Когда новости были особенно плохими, родители перешептывались. Они пытались скрыть их от меня. Я определяла по звукам глубокого вдоха и шлепка руки о раскрытом в ужасе рте, что дела действительно хуже некуда. Мои уши стали моей первой сигнализационной системой. Я научилась различать, как люди ходят легко, а как — порывисто и напряженно. Я первая слышала, когда в квартиру входила новая пара туфель или ботинок. Иногда дружеских. А иногда я слышала тяжелые шаги, и тут же понимала, что беда неминуема.
Под столом было мое убежище. Там я и обитала днями, разговаривая со своей куклой.
— Хочешь кушать,
— Я умираю с голоду. Ты, должно быть, тоже. Но не волнуйся, мама на кухне готовит картофельный суп из кожуры.
— Вот и он. Поешь. Будь хорошей девочкой,
— Прости, сегодня нет хлеба. Пожалуйста, не плачь.
Время от времени я выныривала из-под скатерти и садилась на колени к отцу, Машелу, или устраивалась у матери, Рейзел. Всякий раз, когда в первые дни нашего пребывания в гетто приходил в гости дядя Джеймс — тогда передвигаться по улице было легче, — я забиралась на колени к нему и теребила его кустистые брови. Но обычно я оставалась под столом, потому что у меня не было стула. В четырехкомнатной квартире не хватало места и мебели на всех. В этой пятой квартире 24-го дома по улице Кшижова городка Томашув-Мазовецки мы жили не одни. Евреев сгоняли в полуразрушенные помещения по нескольку семей в одно. В каждой такой квартирке вместо пяти-шести теснились как минимум 20, а то и все 60–70 жителей. В один и тот же туалет ежедневно наведывались по 30–40 человек. Мне приходилось есть и спать под столом, настолько мало было места. Некоторые спали прямо на полу. Мои родители спали на одноместной кровати, прижимаясь друг к другу. Я приходила к ним ночью, разбуженная страшными снами.

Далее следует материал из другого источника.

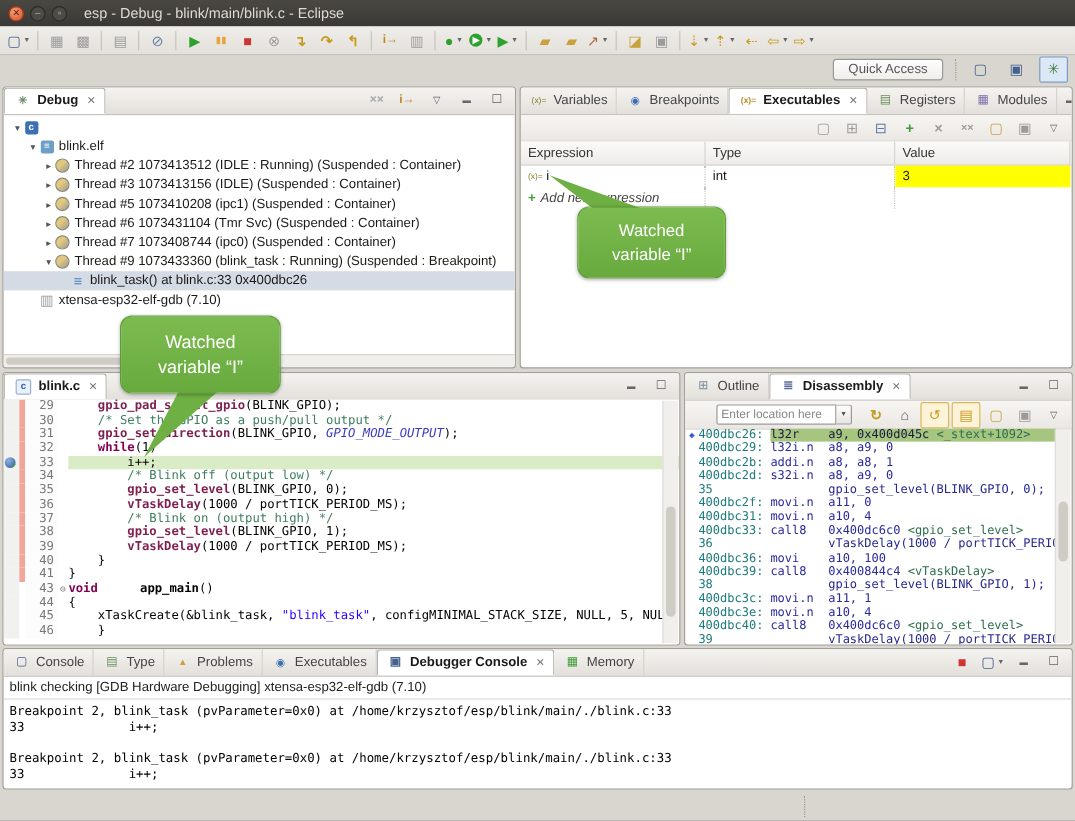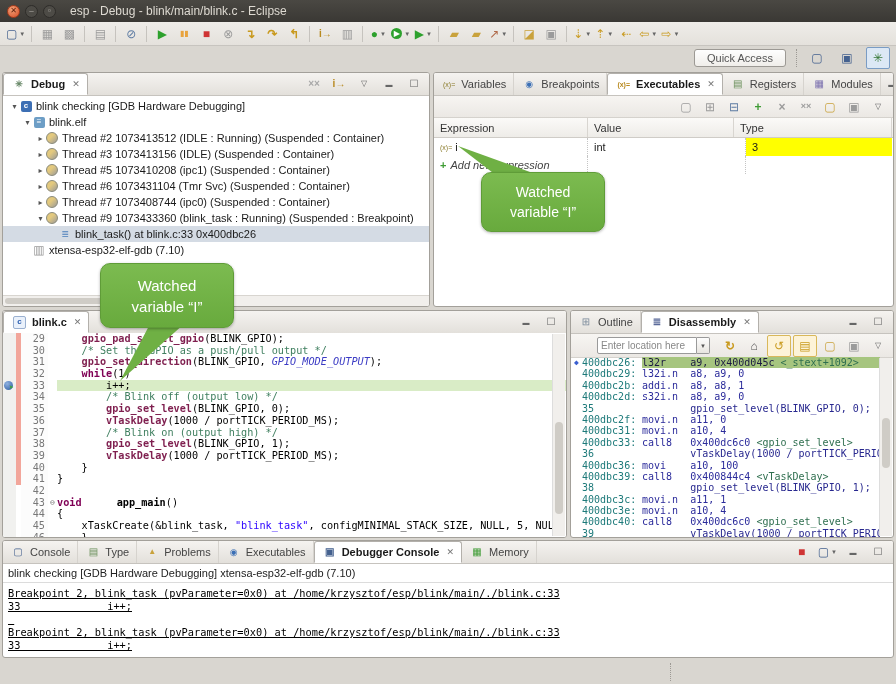"blink checking [GDB Hardware Debugging]" span { html: <span>blink checking [GDB Hardware Debugging]</span> -> none }
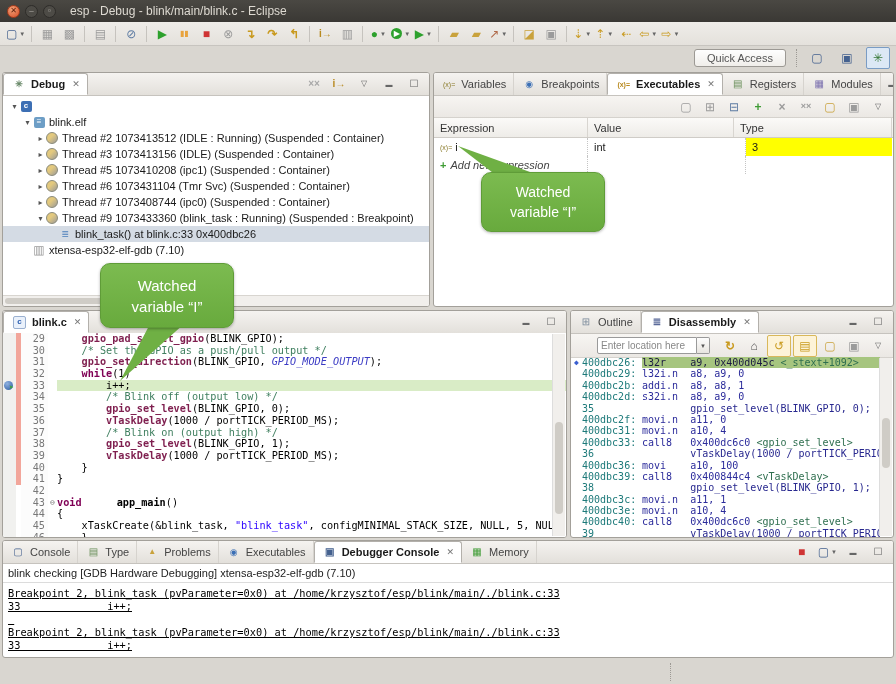"Value" div.hc { order: before "Type" -> after "Type" }
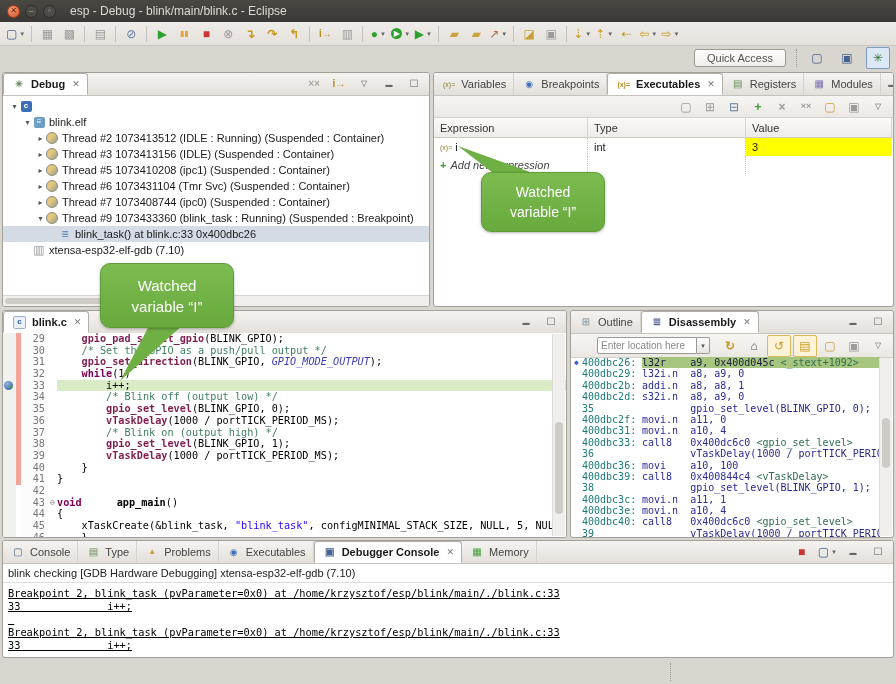"42" div.eline { html: <div><span></span><span></span><span>42</span><span></span><span></span></div> -> none }
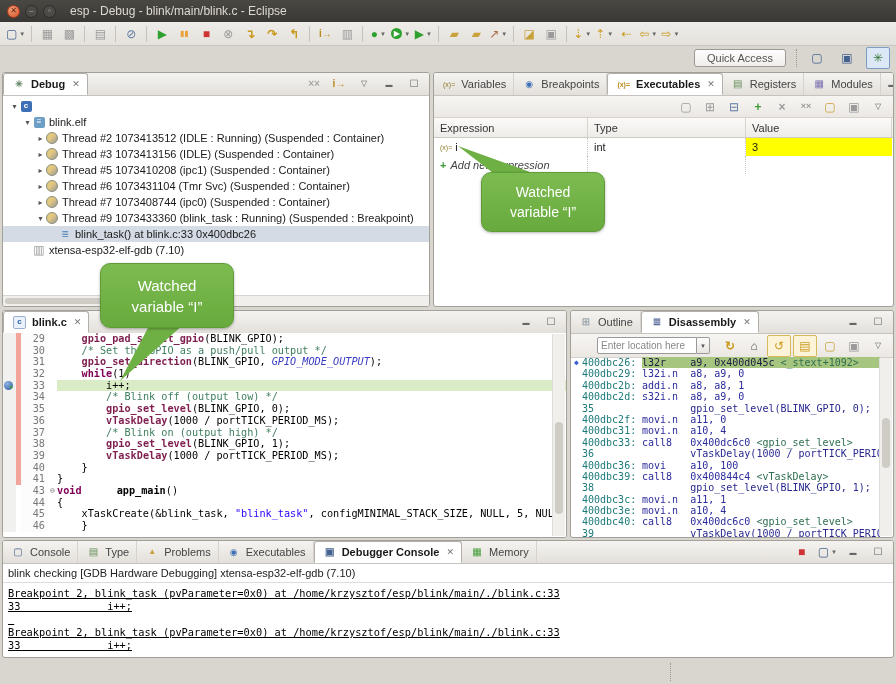"Breakpoint 2, blink_task" .console-out { text-decoration: underline -> none }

Если повезло, ты оказывался в одной квартире с друзьям или родственниками. Если нет, жить приходилось с чужими, порой ненавистными тебе людьми. Я не помню точно, сколько людей поселили вместе с нами и кто они были. Ситуация была настолько нестабильной, что квартира постоянно пополнялась новыми партиями беженцев. Однажды все знакомые лица исчезли. Их исчезновение сопровождалось надрывным шепотом, доносящимся из-за скатерти. Прошло совсем немного времени, прежде чем их заменили другие лица. Возможно, вновь прибывших людей стало даже еще больше. Атмосфера в квартире изменилась, причем только к худшему. В своем убежище под столом я всегда четко это ощущала.
Мы сидели в этой квартирке, как пойманные в банку мыши.
Нацисты создали гетто Томашув-Мазовецки в декабре 1940 года. Евреям было запрещено въезжать в центральную часть этого промышленного города в центральной Польше, в 70 милях к юго-западу от столицы, Варшавы. Они должны были идентифицировать себя как евреев: постоянно носить белую нарукавную повязку с голубой звездой Давида. Невыполнение этого требования каралось смертной казнью.
В качестве одного из первых ограничений немцы отключили нам электроснабжение. Лишение нас света, ключевого компонента современной жизни, стало еще одним взмахом ножниц, медленно и мучительно обрекающим нас на смерть. Канализационной системы тоже не было. Нам было приказано повесить занавески или ширмы на окнах, выходящих на арийские кварталы. Чувство изоляции, изгнанности из внешнего мира усиливалось с каждым новым ограничением. Мало того, что нам больше не полагалось смотреть на польских соседей, нам также было отказано в солнечном свете, мы были отброшены назад в Темные века.
Полякам было приказано закрыть окна, выходящие на гетто, чтобы они не видели, что происходит, и не могли сообщить об этом остальному миру. Важно отметить, что значительное число поляков, проживавших в Томашуве, были ярыми антисемитами. Некоторые из них, возможно, даже получали удовольствие от наших страданий. Занавески, по крайней мере, лишали их и этого удовольствия тоже. Сначала мы с родителями жили у бабушки и дедушки на площади Костюшко, которая до войны считалась довольно престижным районом: площадь находилась в самом сердце коммерческого района города. Сначала гетто состояло из трех секций, и люди могли перемещаться между ними, хотя им и было запрещено покидать внешние границы гетто без специального разрешения. Двенадцать месяцев спустя немцы согнали евреев из двух районов гетто в третий, гораздо меньший по размеру. Этот квартал им было гораздо легче оцепить. Ощущение клаустрофобии усилилось. Нас выгнали из нашего дома на площади Костюшко, и мы были счастливы и благодарны, когда другая семья знакомых приютила нас у себя на улице Кшижова, 24.